Irish Lamb Stew:
Prep Time: 15 min
Total: 1 hrs 15mins
Servings Total: 6 Servings
What you need:
2Tbsp. oil
1-1/2lb. trimmed lamb shoulder, cut into 3/4-inch cubes
2Tbsp. flour
1large onion, coarsely chopped
1-1/2cups dark beer
1cup beef broth
1env. Italian Dressing Mix
3medium potatoes, cut into 1-inch chunks
½ lb. carrots (about 4 medium), cut into 1-inch chunks
½ lb. parsnips (about 2 medium), cut into 1-inch chunks
Make Slow Cooker Rustic Italian Chicken:
HEAT 1 Tbsp. of the oil in large heavy saucepan or Dutch oven on medium-high heat.
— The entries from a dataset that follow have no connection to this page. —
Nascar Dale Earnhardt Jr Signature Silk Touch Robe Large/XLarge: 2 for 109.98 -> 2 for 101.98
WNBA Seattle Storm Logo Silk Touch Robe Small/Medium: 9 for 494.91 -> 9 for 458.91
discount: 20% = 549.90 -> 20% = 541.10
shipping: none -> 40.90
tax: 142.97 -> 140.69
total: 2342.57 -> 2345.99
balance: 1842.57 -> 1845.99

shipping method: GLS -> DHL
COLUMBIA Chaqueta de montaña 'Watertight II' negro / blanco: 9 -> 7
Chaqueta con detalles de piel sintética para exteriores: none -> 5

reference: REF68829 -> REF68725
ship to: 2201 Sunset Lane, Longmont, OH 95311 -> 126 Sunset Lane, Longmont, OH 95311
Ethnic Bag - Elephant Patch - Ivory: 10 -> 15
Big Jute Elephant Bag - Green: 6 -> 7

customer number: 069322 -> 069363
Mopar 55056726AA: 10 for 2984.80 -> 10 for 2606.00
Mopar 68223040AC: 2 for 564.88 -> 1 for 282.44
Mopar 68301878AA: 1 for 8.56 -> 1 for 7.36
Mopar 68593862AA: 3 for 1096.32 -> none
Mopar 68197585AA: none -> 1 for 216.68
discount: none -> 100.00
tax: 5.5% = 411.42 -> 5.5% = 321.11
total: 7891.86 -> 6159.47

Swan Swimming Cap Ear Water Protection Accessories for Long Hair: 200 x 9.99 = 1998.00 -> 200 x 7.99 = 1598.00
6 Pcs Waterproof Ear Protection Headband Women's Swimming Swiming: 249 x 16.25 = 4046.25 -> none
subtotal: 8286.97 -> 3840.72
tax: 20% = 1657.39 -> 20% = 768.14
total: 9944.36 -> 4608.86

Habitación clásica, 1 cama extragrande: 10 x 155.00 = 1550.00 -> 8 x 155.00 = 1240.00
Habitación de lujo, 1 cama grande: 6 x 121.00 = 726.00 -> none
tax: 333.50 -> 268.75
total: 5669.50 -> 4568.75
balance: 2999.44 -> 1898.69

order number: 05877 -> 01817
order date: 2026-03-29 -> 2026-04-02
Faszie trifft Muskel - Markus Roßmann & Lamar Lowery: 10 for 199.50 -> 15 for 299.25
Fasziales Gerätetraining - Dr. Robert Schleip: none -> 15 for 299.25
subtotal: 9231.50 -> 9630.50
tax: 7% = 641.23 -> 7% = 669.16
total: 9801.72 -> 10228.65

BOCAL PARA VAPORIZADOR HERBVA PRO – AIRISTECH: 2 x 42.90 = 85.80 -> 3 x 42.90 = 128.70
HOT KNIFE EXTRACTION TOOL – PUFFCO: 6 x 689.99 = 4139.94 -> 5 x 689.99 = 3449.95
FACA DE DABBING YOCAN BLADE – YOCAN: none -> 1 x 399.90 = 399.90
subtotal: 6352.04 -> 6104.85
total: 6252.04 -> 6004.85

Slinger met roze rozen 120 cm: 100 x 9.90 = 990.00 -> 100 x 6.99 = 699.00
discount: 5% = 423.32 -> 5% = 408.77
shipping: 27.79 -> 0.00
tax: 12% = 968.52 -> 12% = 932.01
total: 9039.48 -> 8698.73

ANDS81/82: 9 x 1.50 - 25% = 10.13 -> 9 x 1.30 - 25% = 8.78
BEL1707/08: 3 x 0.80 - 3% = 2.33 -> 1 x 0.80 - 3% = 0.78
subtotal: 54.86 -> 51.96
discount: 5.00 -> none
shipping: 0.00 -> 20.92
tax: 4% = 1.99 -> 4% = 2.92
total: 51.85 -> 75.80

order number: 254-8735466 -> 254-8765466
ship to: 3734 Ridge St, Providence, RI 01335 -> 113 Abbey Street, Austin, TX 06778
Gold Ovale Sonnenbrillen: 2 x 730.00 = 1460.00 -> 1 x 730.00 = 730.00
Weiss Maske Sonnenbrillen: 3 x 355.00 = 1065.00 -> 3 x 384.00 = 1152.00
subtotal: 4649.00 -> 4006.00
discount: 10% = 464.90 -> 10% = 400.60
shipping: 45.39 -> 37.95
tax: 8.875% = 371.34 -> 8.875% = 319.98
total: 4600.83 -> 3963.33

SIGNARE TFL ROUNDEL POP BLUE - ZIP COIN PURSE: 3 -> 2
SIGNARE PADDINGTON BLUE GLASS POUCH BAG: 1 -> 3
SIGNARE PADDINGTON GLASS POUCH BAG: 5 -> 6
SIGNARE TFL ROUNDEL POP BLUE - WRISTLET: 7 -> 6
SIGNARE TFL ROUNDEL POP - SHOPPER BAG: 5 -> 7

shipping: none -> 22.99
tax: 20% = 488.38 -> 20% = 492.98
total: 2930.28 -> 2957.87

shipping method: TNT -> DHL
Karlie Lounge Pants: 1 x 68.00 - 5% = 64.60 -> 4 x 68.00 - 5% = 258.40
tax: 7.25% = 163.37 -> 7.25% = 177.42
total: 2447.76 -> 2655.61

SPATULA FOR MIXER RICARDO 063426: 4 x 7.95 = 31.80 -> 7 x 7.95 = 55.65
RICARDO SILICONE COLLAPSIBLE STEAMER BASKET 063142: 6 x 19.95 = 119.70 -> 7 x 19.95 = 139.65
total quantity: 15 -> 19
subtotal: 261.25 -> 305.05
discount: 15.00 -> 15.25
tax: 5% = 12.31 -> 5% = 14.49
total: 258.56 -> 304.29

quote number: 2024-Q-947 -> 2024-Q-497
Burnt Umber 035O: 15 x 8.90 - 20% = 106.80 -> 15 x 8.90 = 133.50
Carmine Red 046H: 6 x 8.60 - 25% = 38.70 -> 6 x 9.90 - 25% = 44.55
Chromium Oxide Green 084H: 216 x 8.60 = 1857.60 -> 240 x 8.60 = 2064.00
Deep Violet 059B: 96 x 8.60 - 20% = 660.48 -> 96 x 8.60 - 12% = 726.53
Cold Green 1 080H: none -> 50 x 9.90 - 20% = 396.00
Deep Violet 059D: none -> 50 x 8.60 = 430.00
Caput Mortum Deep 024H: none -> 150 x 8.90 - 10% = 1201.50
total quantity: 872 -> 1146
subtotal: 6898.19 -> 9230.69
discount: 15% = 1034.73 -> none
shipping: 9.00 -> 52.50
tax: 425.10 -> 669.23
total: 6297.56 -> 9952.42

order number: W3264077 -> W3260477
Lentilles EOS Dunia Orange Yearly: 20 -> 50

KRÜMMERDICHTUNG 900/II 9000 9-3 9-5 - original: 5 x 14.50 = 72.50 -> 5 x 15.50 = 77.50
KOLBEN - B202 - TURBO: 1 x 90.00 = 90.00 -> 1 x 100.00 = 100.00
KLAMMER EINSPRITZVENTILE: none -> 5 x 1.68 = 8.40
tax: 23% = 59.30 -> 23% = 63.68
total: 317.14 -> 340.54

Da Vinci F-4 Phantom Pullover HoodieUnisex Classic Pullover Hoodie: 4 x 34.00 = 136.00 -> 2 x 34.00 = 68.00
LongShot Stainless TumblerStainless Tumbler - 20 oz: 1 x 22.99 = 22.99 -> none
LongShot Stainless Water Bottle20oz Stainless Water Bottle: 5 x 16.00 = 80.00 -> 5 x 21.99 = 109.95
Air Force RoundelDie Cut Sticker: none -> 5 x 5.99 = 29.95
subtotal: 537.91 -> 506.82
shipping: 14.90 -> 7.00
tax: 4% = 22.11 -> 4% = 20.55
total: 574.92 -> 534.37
Coat meat with flour. Add in batches to saucepan; cook until evenly browned, stirring occasionally and adding remaining 1 Tbsp. oil as needed. Remove meat from saucepan; set aside. Add onions to saucepan; cook and stir 2 min.
STIR beer, broth and dressing mix into onions in saucepan. Return meat to pan. Bring to boil, stirring occasionally. Reduce heat to low; cover. Simmer 30 min.
ADD potatoes, carrots and parsnips; stir. Cover. Simmer 30 min. Uncover; simmer 15 min. or until meat is cooked through, vegetables are tender and sauce is thickened, stirring occasionally.